A hybrid artificial neural network with Dempster-Shafer theory for automated bearing fault diagnosis

• Published in: Journal of Vibroengineering Vol. 18; no. 7; pp. 4409 - 4418
• Main Authors: Hui, Kar Hoou, Ooi, Ching Sheng, Lim, Meng Hee, Leong, Mohd Salman
• Format: Journal Article
• Language: English
• Published: 15.11.2016
• ISSN: 1392-8716; 2538-8460
• DOI: 10.21595/jve.2016.17024

Bearing fault diagnosis has a pivotal role in condition-based maintenance. Vibration spectra analysis has been proven to be the most efficient method for rotating machinery fault diagnosis. Vibration spectra can be analyzed by various signal processing tools (e.g. wavelet analysis, empirical mode decomposition, Hilbert-Huang transform).
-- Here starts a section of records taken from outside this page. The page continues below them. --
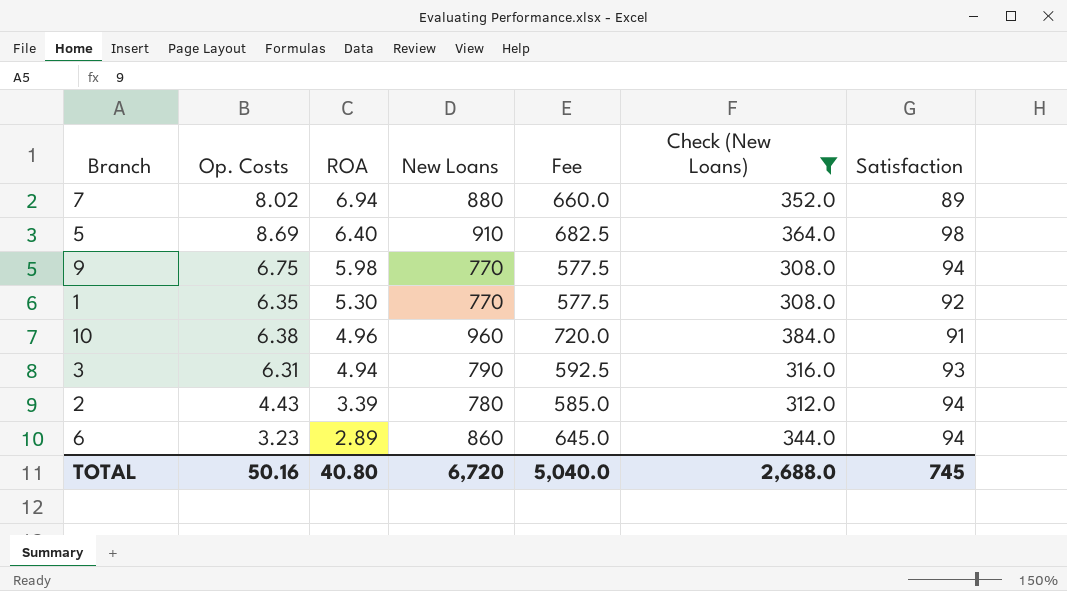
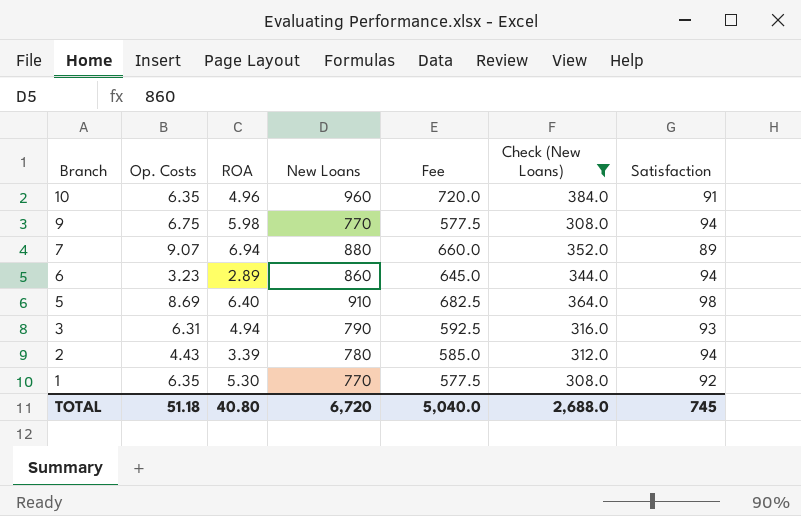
row order: ROA descending -> Branch descending
10 | Op. Costs: 6.38 -> 6.35
7 | Op. Costs: 8.02 -> 9.07
TOTAL | Op. Costs: 50.16 -> 51.18

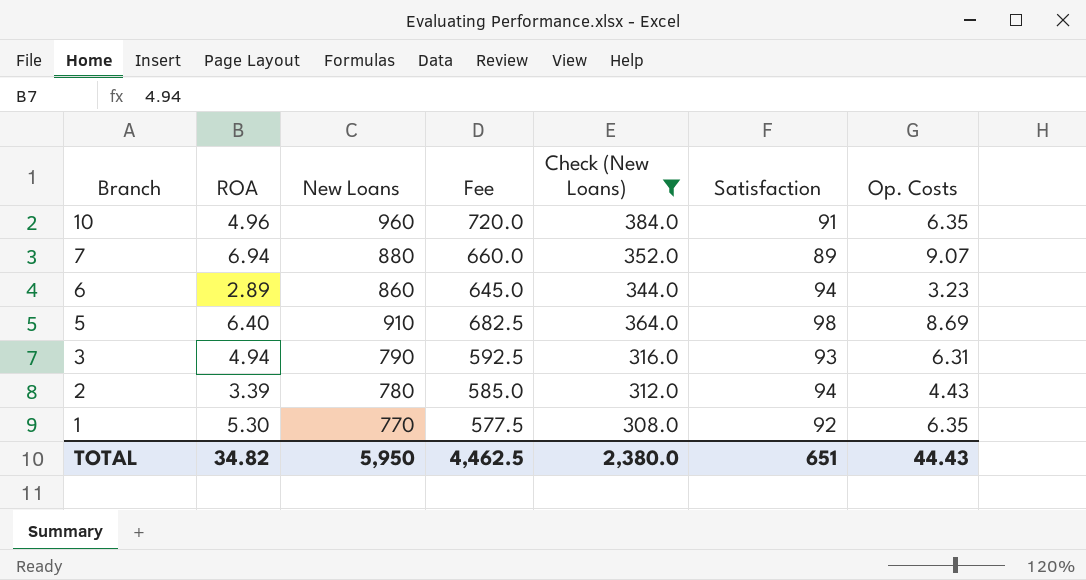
column Op. Costs | position: 2 -> 7
row 9: 6.75 | 5.98 | 770 | 577.5 | 308.0 | 94 -> none
TOTAL | ROA: 40.80 -> 34.82
TOTAL | New Loans: 6,720 -> 5,950
TOTAL | Fee: 5,040.0 -> 4,462.5
TOTAL | Check (New Loans): 2,688.0 -> 2,380.0
TOTAL | Satisfaction: 745 -> 651
TOTAL | Op. Costs: 51.18 -> 44.43

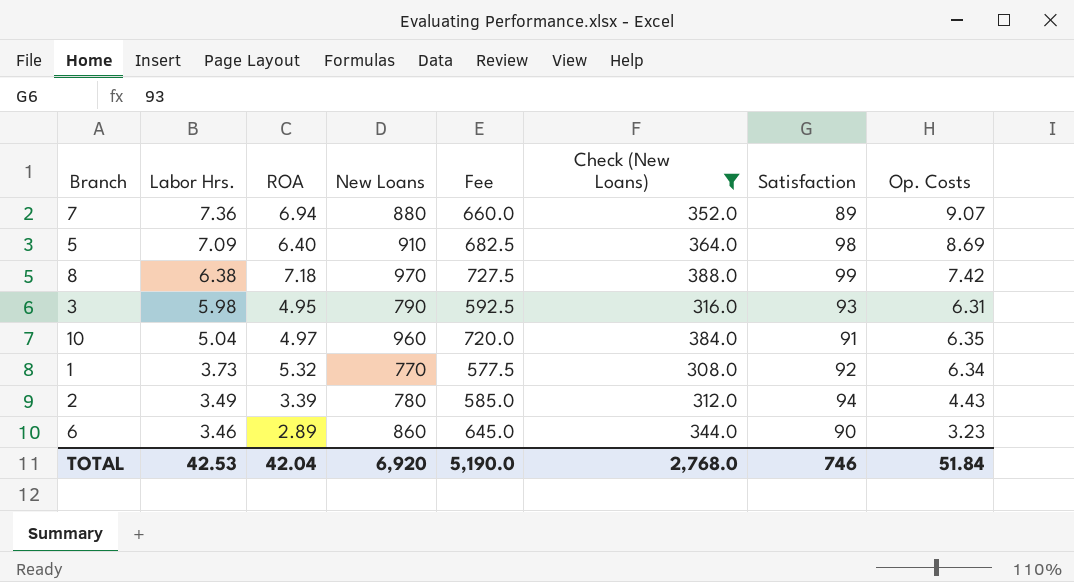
row order: Branch descending -> Labor Hrs. descending
column Labor Hrs. | position: none -> 2
row 8: none -> 6.38 | 7.18 | 970 | 727.5 | 388.0 | 99 | 7.42
3 | ROA: 4.94 -> 4.95
10 | ROA: 4.96 -> 4.97
1 | ROA: 5.30 -> 5.32
1 | Op. Costs: 6.35 -> 6.34
6 | Satisfaction: 94 -> 90
TOTAL | ROA: 34.82 -> 42.04
TOTAL | New Loans: 5,950 -> 6,920
TOTAL | Fee: 4,462.5 -> 5,190.0
TOTAL | Check (New Loans): 2,380.0 -> 2,768.0
TOTAL | Satisfaction: 651 -> 746
TOTAL | Op. Costs: 44.43 -> 51.84

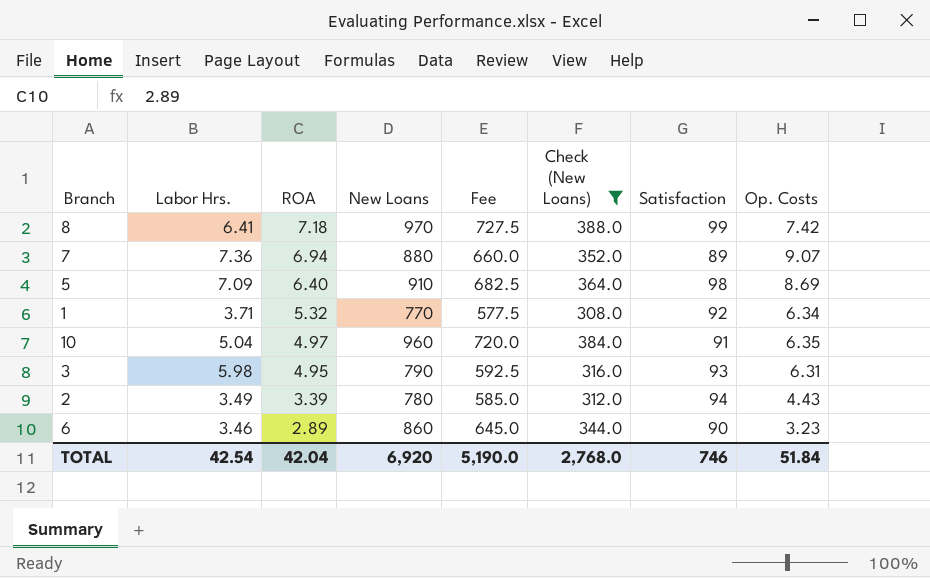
row order: Labor Hrs. descending -> ROA descending
8 | Labor Hrs.: 6.38 -> 6.41
1 | Labor Hrs.: 3.73 -> 3.71
TOTAL | Labor Hrs.: 42.53 -> 42.54

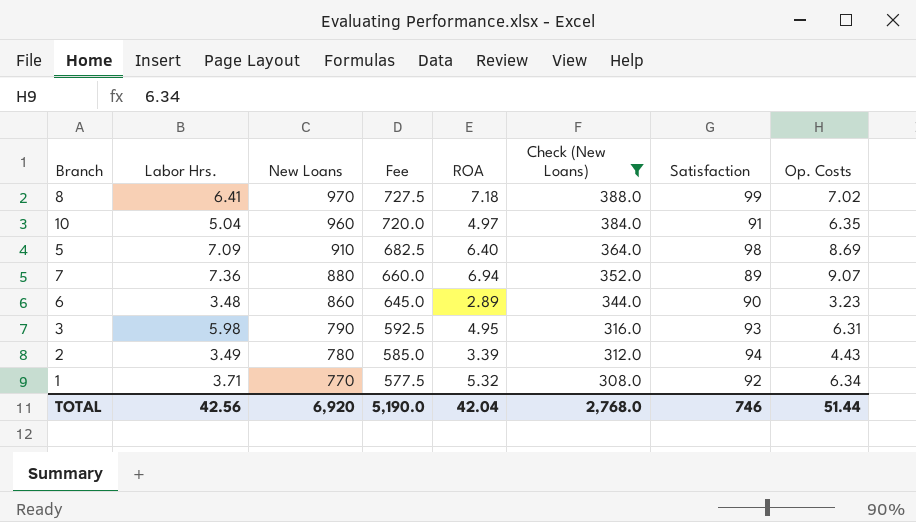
row order: ROA descending -> New Loans descending
column ROA | position: 3 -> 5
8 | Op. Costs: 7.42 -> 7.02
6 | Labor Hrs.: 3.46 -> 3.48
TOTAL | Labor Hrs.: 42.54 -> 42.56
TOTAL | Op. Costs: 51.84 -> 51.44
However, they involve human expertise in ensuring its maximum success. Machine learning tools (e.g. artificial neural networks (ANN), support vector machines (SVM)) can be an alternative for an automatic fault diagnosis. Researchers have studied the feasibility of ANN for automatic fault diagnosis since last decades. Most of the researchers reported positive finding in adapting ANN for automatic fault diagnosis. However, its accuracy is highly dependent on the neural networks structure such as number of nodes, hidden layers, and sigmoid function. This study proposed a hybrid algorithm used for automated bearing fault diagnosis based on ANN and Dempster-Shafer (DS) theory. The hybrid algorithm employed DS theory to improve the fault diagnosis results from ANN by eliminating conflicting results generated by ANN. Four conditions of bearing namely healthy condition and three types of faults included ball, inner race, and outer race faults classify by the proposed hybrid algorithm and artificial neural networks. The superiority of the hybrid algorithm was shown by comparing its result with the performance of ANN alone.